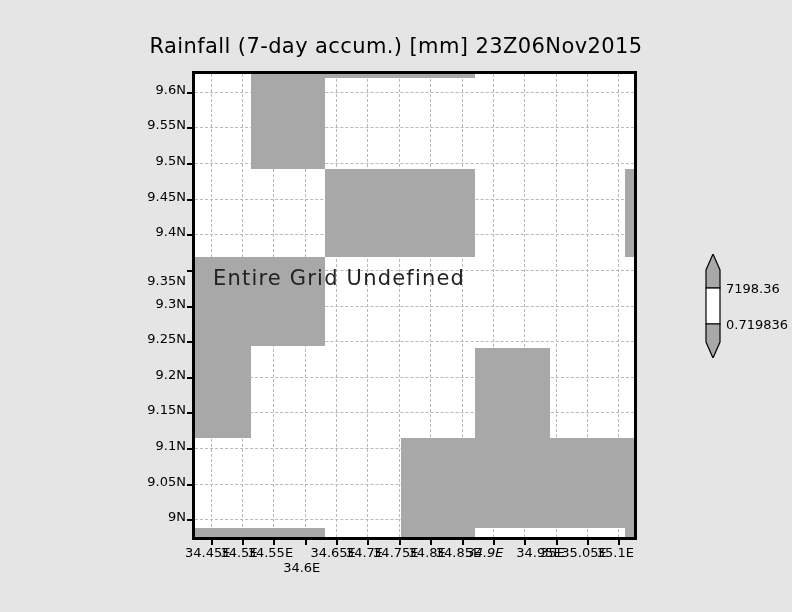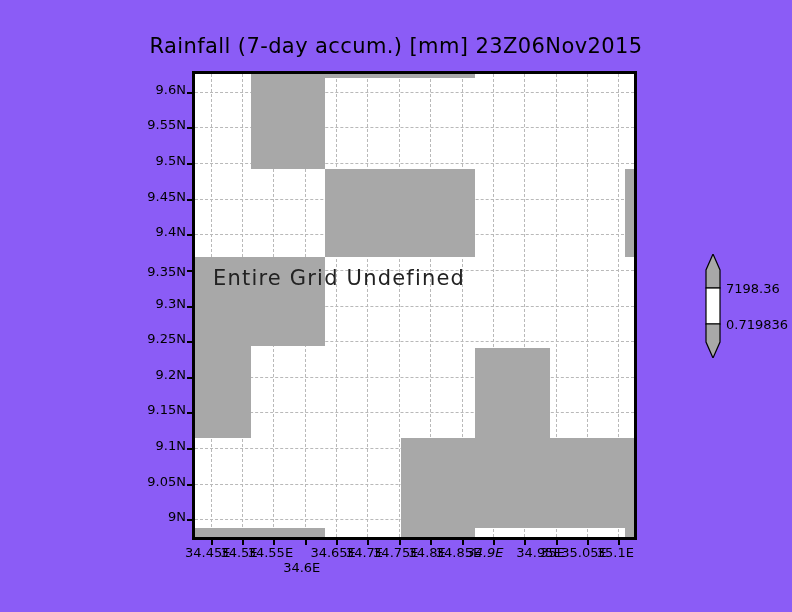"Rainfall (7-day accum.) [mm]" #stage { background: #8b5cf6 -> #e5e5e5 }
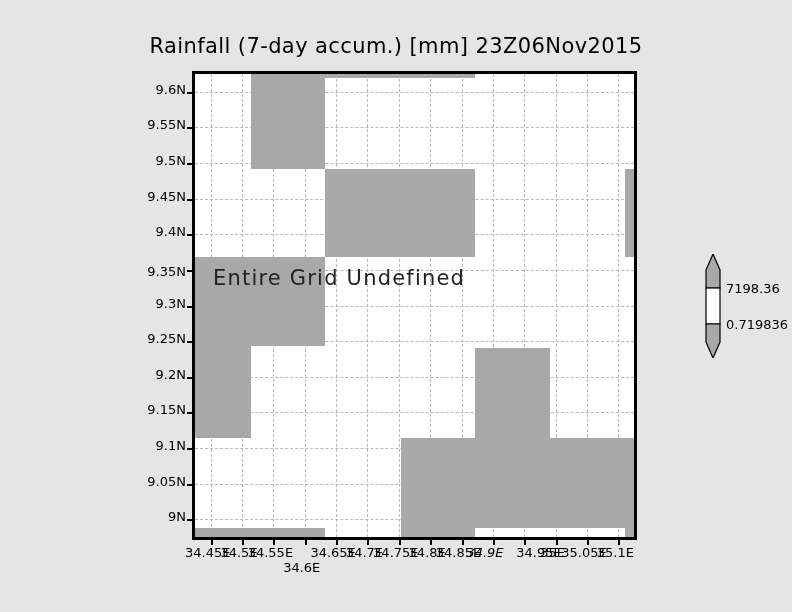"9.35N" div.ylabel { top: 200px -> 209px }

...

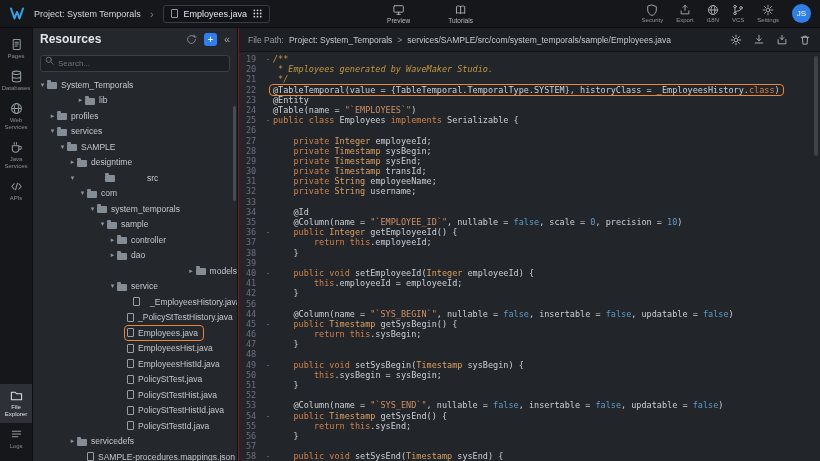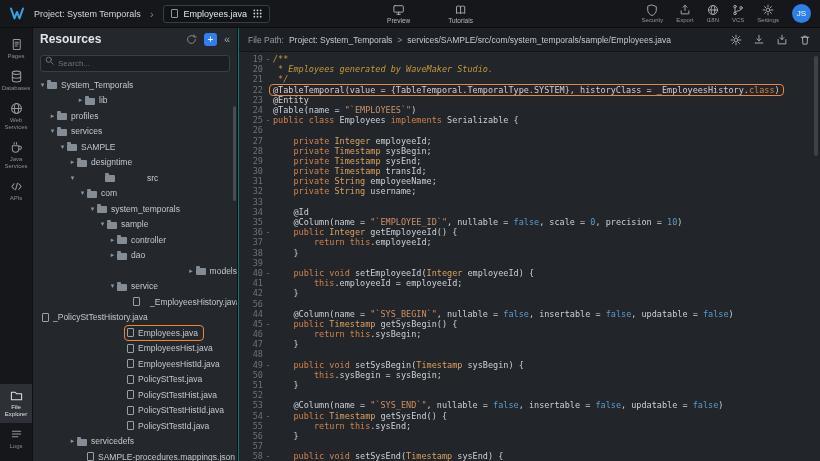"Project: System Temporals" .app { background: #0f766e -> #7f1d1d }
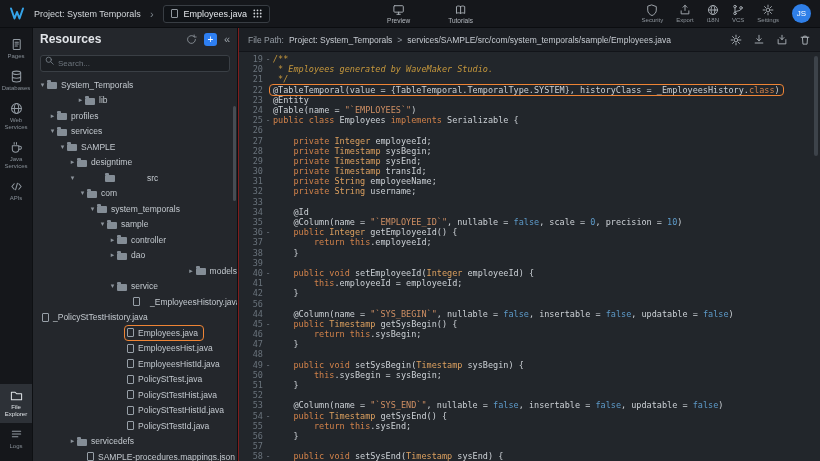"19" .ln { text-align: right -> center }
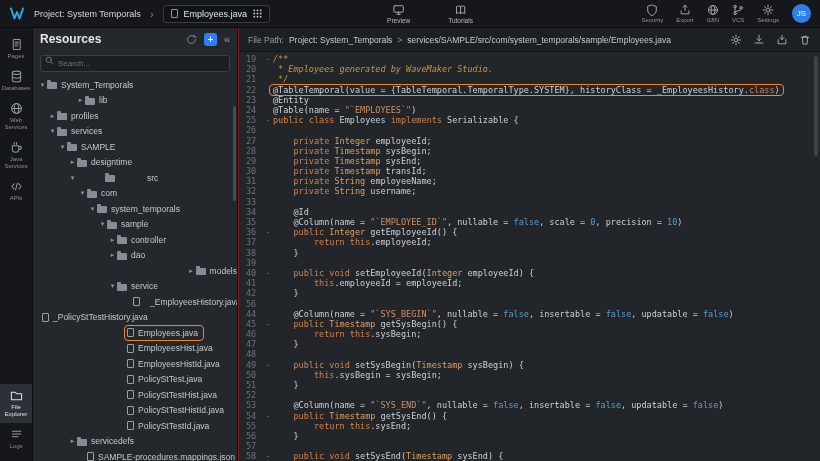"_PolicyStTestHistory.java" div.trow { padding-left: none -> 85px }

WORK REQUIRED: Nothing except the lines from the one containing "background: #8b5cf6 ->" through the one containing "top: 200px ->" should appear in the answer, exactly as above and without pictures.

FINISHED EXERCISE:
"Rainfall (7-day accum.) [mm]" #stage { background: #8b5cf6 -> #e5e5e5 }
"9.35N" div.ylabel { top: 200px -> 209px }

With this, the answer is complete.